“I didn’t know anybody like the people I met in my 20s growing up,” says Laura June Kirsch. This statement neatly sums up Kirsch’s oeuvre of work, the irony being that her photographs capture anything but neatness. A consistent fixture in NYC nightlife for the better part of the 21st century, the photographer and writer has documented the city’s ever-evolving culture through the lens of shows and parties. She captured a very specific spot of time – the Brooklyn music scene in the post-Recession Obama years – and in doing so, carved a niche for herself as a young female photographer in an otherwise male-dominated field. She’s preparing for the release of her first book, Romantic Lowlife Fantasies: Emerging Adults in the Age of Hope, on Hat & Beard Press this fall.
The photo retrospective aims to articulate the concept of “emerging adulthood” as it pertains to the millennial lifestyle. The phrase began to pop up, according to Kirsch, in the late ’90s and early 2000s, as a way to comprehend the growing trend of delaying the traditional milestones of adulthood – getting married, having a family, buying a house. “Around the turn of the century, people started doing different stuff in their twenties,” Kirsch explains. “They weren’t getting married, they weren’t sticking to one job, there started to be this second adolescence.” As any millennial knows, these delays are fraught with nuance. We came of age in an era of endless war and economic crises, high interest student loans and the impending doom of climate change.
Kirsch manages to get right to the heart of this subterranean angst with her photography. One image that stands out in particular is a girl wearing a purple bob hairdo and Doc Martens tucked in the corner of a party, clutching a desperate (and presumably cheap) can of Budweiser while she sobs. She says she wanted to capture the unique moment of the Recession, “what that was like, being a grown up trying to get by in a world where there was no opportunity,” because with the weight of this type of economic uncertainty comes an unexpected freedom – if there are no jobs, who’s to say you can’t start that band, or open that music venue with your friends? Her photos bring to life an era of NYC nightlife that’s been lost to the skyrocketing cost of living in neighborhoods like Williamsburg, where iconic venues like Glasslands, 285 Kent and Death By Audio fell victim to corporate development.
“The scene we were in was a very special moment in time, and I think we all kind of knew that, catching a little bit of magic in the Brooklyn music community right after the economy crashed,” she says. “There was just a great artistic community we were all part of, and it was really fun.” She notes another important nuance of this time period – no smartphones. “This was the last time before everyone became completely glued to their phones constantly. So this was the last era of that real, uninterrupted human connection.”
It comes through in the photographs.
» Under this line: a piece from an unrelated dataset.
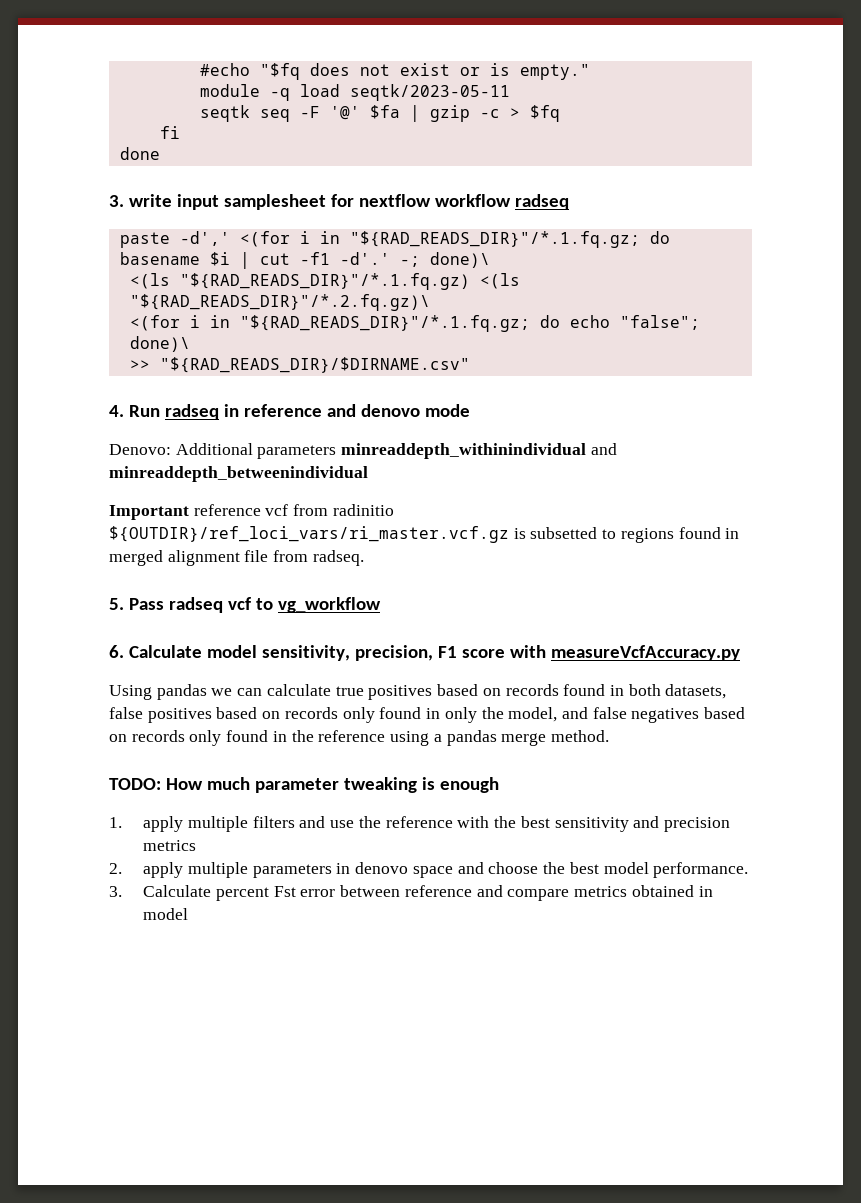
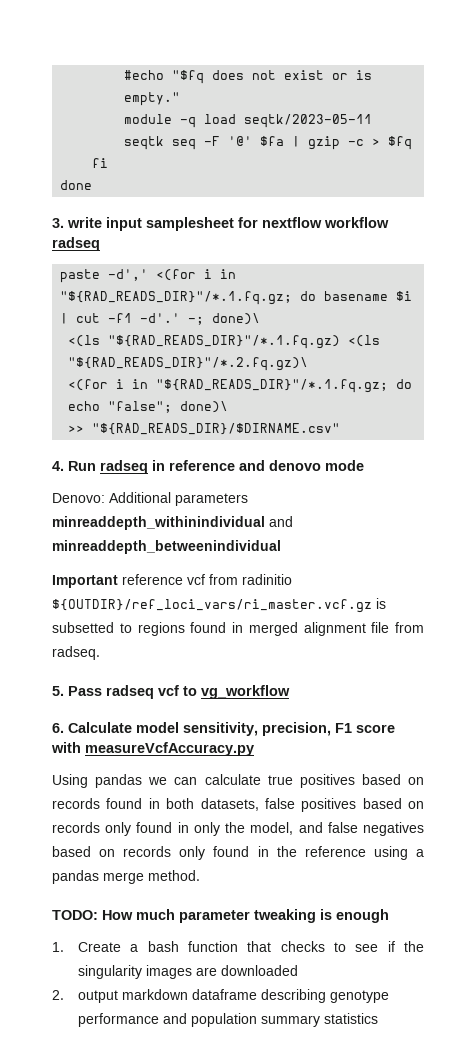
- 1. apply multiple filters and use the reference with the best sensitivity and precision metrics
- 2. apply multiple parameters in denovo space and choose the best model performance.
- 3. Calculate percent Fst error between reference and compare metrics obtained in model
+ 1. Create a bash function that checks to see if the singularity images are downloaded
+ 2. output markdown dataframe describing genotype performance and population summary statistics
She sets herself apart from a sea of concert photographers with her images of the crowd – couples embrace for what could be the first, or hundredth, time; friends dance into the early morning hours on what might be a Tuesday, ready to head to their underpaid “creative” 9-to-5s in just a few hours more. “I shot a lot of live music, but I was more interested in the people who were there,” she explains. “I had this great collection of pictures and I realized it was really just about millennials, and what lifestyle was like at this time, and what life looked like in these communities.”
A “great collection” is an understatement, as she goes on to say that Romantic Lowlife Fantasies is literally bursting at the seams: “I just had a big conversation with how page count works when you’re printing a photo book and we are out of pages.” Kirsch describes the book as a longstanding goal, “a labor of love,” something she aspired to ever since her early photography classes in high school. She’s been shooting this collection since 2008, beginning to sift through the content and piece it together in 2016. She began pitching it in 2018, and found Hat & Beard Press somewhere along the way.
In addition to the photographs, the book will contain original essays from influential figures of that era, among them Darlene “Dee Nasty” Demorizi, Allyson Toy, Brooke Burt, Caitlin McCarry, and Jessica Amodeo. “They just tell their stories,” she explains. “I wanted a bunch of female writers to write about their experiences working in male dominated fields at the time.”
This is a theme that pervades much of the book, and Kirsch’s work in general. In the late-aughts era when she cut her teeth as an events photographer, there weren’t a lot of women out there with her. Surely it wouldn’t be a stretch to suggest that her unique perspective as a female photographer at this time is what allowed her to find the layers of emotional complexity that emerge from her photographs.
The future of NYC nightlife remains uncertain, battered as it were by the pandemic. The problems that underscore much of Kirsch’s photography remain problems, some of them worse. But it’s because of artists like Kirsch, ones that capture a bit of magic for us to look back on, that we find the hope that maybe, just maybe, history will live up to the adage and repeat itself.